* **Your task**:
A complete response lists each line of the data below that includes the word "addressee".
Given records below:
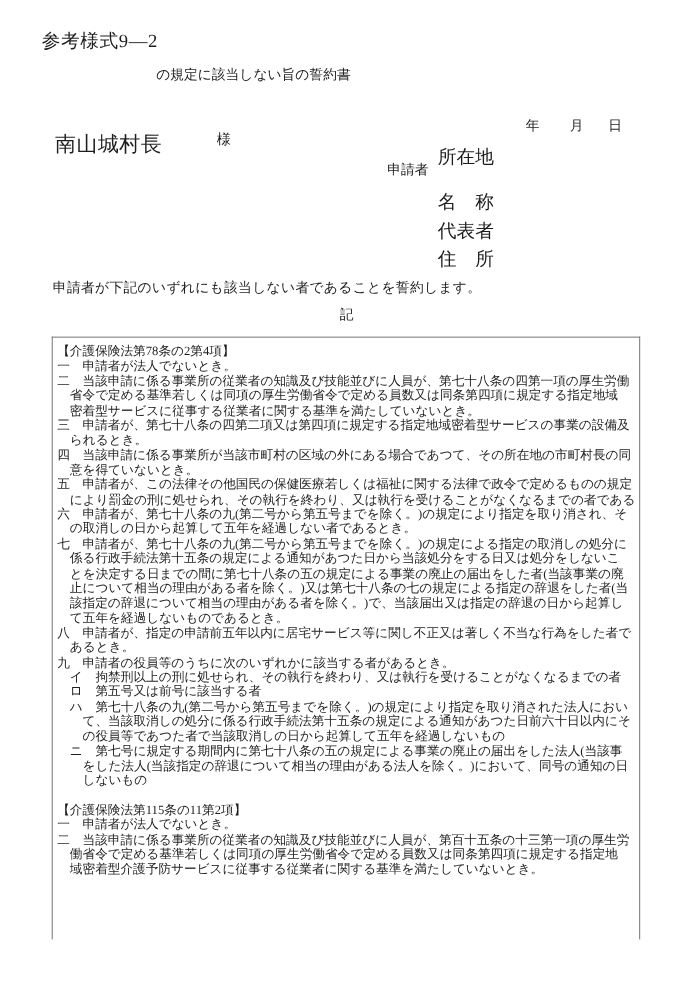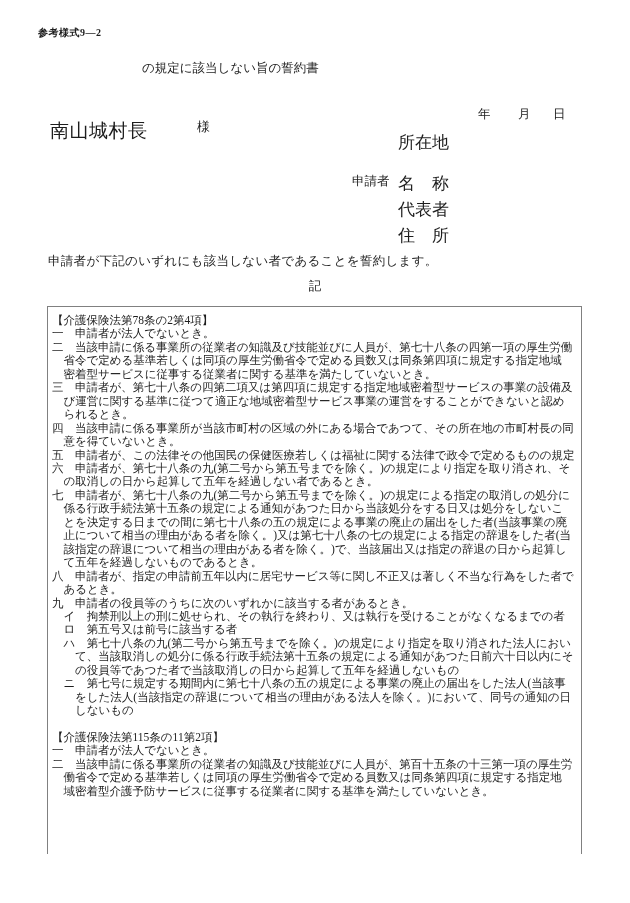--- a/index.html
+++ b/index.html
@@ -8,38 +8,37 @@
     background: #ffffff;
     color: #1d1d1d;
     font-family: "Liberation Serif", "DejaVu Serif", serif;
     position: relative;
     overflow: hidden;
   }
   .abs { position: absolute; }
 
   .form-number {
     left: 38px; top: 26px;
-    font-size: 10px;
+    font-size: 17px;
     letter-spacing: 0.5px;
-    font-weight: bold;
   }
   .doc-title {
     left: 142px; top: 60px;
     font-size: 12.5px;
     line-height: 17px;
   }
   .date-label { top: 106px; font-size: 12.5px; }
   .date-year  { left: 478px; }
   .date-month { left: 518px; }
   .date-day   { left: 553px; }
 
   .addressee-name      { left: 50px;  top: 118px; font-size: 19px; letter-spacing: 0.5px; }
   .addressee-honorific { left: 197px; top: 118px; font-size: 13px; }
 
-  .applicant-label { left: 352px; top: 146px; font-size: 12.5px; margin-top: 27px; }
+  .applicant-label { left: 352px; top: 146px; font-size: 12.5px; }
   .fld { left: 398px; font-size: 17px; white-space: pre; }
   .fld-location       { top: 131px; }
   .fld-name           { top: 172px; }
   .fld-representative { top: 198px; }
   .fld-address        { top: 224px; }
 
   .pledge-sentence {
     left: 48px; top: 253px;
     font-size: 12.5px;
     letter-spacing: 0.3px;
@@ -92,25 +91,25 @@
 
 <div class="abs ki-heading">記</div>
 
 <div class="abs pledge-box">
     <div class="box-line">【介護保険法第78条の2第4項】</div>
     <div class="box-line">一　申請者が法人でないとき。</div>
     <div class="box-line">二　当該申請に係る事業所の従業者の知識及び技能並びに人員が、第七十八条の四第一項の厚生労働</div>
     <div class="box-line">　省令で定める基準若しくは同項の厚生労働省令で定める員数又は同条第四項に規定する指定地域</div>
     <div class="box-line">　密着型サービスに従事する従業者に関する基準を満たしていないとき。</div>
     <div class="box-line">三　申請者が、第七十八条の四第二項又は第四項に規定する指定地域密着型サービスの事業の設備及</div>
-    <div class="box-line">　び運営に関する基準に従つて適正な地域密着型サービス事業の運営をすることができないと認め</div>
     <div class="box-line">　られるとき。</div>
     <div class="box-line">四　当該申請に係る事業所が当該市町村の区域の外にある場合であつて、その所在地の市町村長の同</div>
     <div class="box-line">　意を得ていないとき。</div>
     <div class="box-line">五　申請者が、この法律その他国民の保健医療若しくは福祉に関する法律で政令で定めるものの規定</div>
+    <div class="box-line">　により罰金の刑に処せられ、その執行を終わり、又は執行を受けることがなくなるまでの者である</div>
     <div class="box-line">六　申請者が、第七十八条の九(第二号から第五号までを除く。)の規定により指定を取り消され、そ</div>
     <div class="box-line">　の取消しの日から起算して五年を経過しない者であるとき。</div>
     <div class="box-line">七　申請者が、第七十八条の九(第二号から第五号までを除く。)の規定による指定の取消しの処分に</div>
     <div class="box-line">　係る行政手続法第十五条の規定による通知があつた日から当該処分をする日又は処分をしないこ</div>
     <div class="box-line">　とを決定する日までの間に第七十八条の五の規定による事業の廃止の届出をした者(当該事業の廃</div>
     <div class="box-line">　止について相当の理由がある者を除く。)又は第七十八条の七の規定による指定の辞退をした者(当</div>
     <div class="box-line">　該指定の辞退について相当の理由がある者を除く。)で、当該届出又は指定の辞退の日から起算し</div>
     <div class="box-line">　て五年を経過しないものであるとき。</div>
     <div class="box-line">八　申請者が、指定の申請前五年以内に居宅サービス等に関し不正又は著しく不当な行為をした者で</div>
     <div class="box-line">　あるとき。</div>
End of Given records.
* **Exercise answer**:
   .addressee-name      { left: 50px;  top: 118px; font-size: 19px; letter-spacing: 0.5px; }
   .addressee-honorific { left: 197px; top: 118px; font-size: 13px; }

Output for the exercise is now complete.